See how this works, kinda? I hope so. Another way to work it is starting from a digital-surveillance situation and working out its physical analogue. My favorite example, which I’ve used in my classroom, is the Adobe Digital Editions fiasco from 2014. To get this level of information about use of a checked-out print book, you’d have to follow the patron home and watch them as they read it! Not even slightly okay! So why is it okay when it’s an ebook?

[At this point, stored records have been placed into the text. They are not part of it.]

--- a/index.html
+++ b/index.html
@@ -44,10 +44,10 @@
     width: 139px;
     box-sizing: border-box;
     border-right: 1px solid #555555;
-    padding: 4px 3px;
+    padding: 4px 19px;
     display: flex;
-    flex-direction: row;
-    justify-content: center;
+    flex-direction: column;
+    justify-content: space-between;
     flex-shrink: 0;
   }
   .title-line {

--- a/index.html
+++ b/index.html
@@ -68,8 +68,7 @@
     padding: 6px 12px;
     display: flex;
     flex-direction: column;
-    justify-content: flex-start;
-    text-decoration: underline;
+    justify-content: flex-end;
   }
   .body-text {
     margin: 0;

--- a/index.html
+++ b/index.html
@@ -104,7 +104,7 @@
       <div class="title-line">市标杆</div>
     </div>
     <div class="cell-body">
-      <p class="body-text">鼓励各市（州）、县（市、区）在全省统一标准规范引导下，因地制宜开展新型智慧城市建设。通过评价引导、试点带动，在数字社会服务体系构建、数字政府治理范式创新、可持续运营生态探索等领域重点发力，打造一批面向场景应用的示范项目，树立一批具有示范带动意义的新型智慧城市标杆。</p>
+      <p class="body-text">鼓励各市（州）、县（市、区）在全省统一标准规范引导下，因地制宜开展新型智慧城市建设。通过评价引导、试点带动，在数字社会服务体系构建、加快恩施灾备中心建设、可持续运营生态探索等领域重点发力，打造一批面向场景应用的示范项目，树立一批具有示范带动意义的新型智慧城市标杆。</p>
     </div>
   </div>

I’m not pretending this or any analogy can be a silver bullet. I do think this could be a valuable rhetorical technique to sway folks on the fence about the latest library-privacy invasion, or to face down the Library Value Agenda at conferences or library-internally. In that latter case, I suggest combining it with a “you-first” strategy, to bring in the problems of power differentials and nonexistent or forced consent: “How about we pilot this by tracking library staff in this fashion? No? Why is it okay to do this to students, then?”
Good luck. I’d be interested to know about folks trying this, and how it turns out for them.